### [Goal of the exercise]
Locate the line that contains "1988 | n_exploit: 1805 -> 1808", then copy it and all later lines of the data below exactly, through the last one.

• • • • •

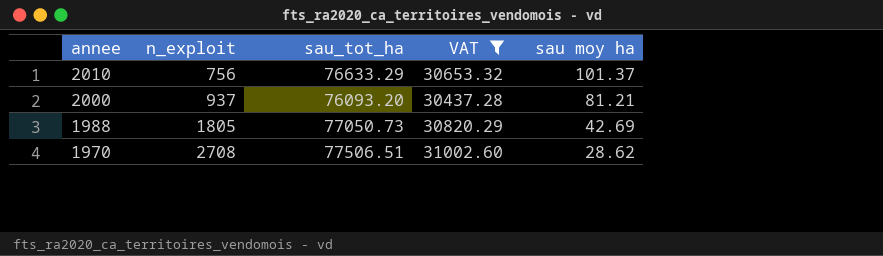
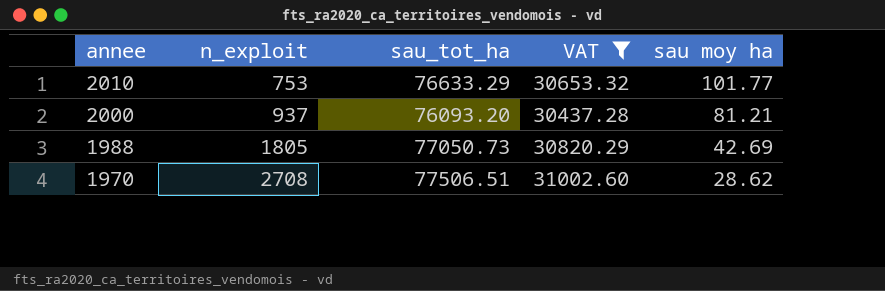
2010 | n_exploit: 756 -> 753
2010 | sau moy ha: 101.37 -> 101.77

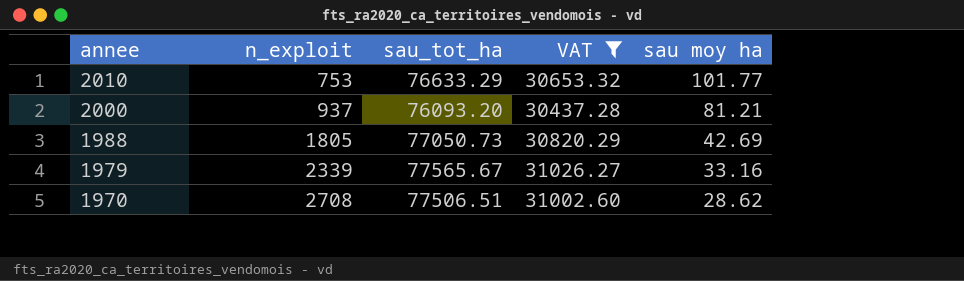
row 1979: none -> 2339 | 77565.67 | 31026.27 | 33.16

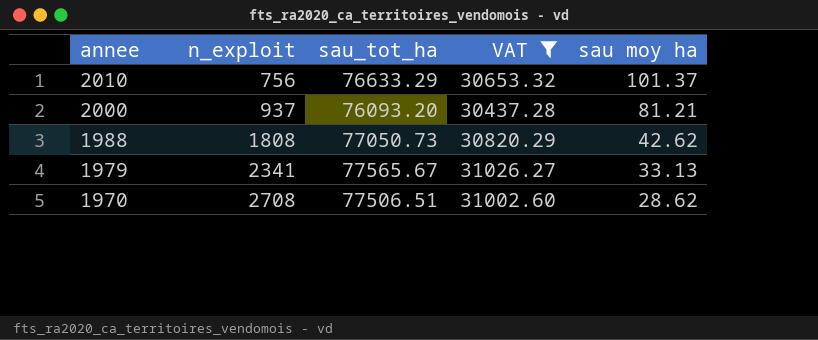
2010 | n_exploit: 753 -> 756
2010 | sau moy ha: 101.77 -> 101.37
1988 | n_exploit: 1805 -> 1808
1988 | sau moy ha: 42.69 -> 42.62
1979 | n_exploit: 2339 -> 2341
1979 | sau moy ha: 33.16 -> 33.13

• • • • •

### [Output for this exercise]
1988 | n_exploit: 1805 -> 1808
1988 | sau moy ha: 42.69 -> 42.62
1979 | n_exploit: 2339 -> 2341
1979 | sau moy ha: 33.16 -> 33.13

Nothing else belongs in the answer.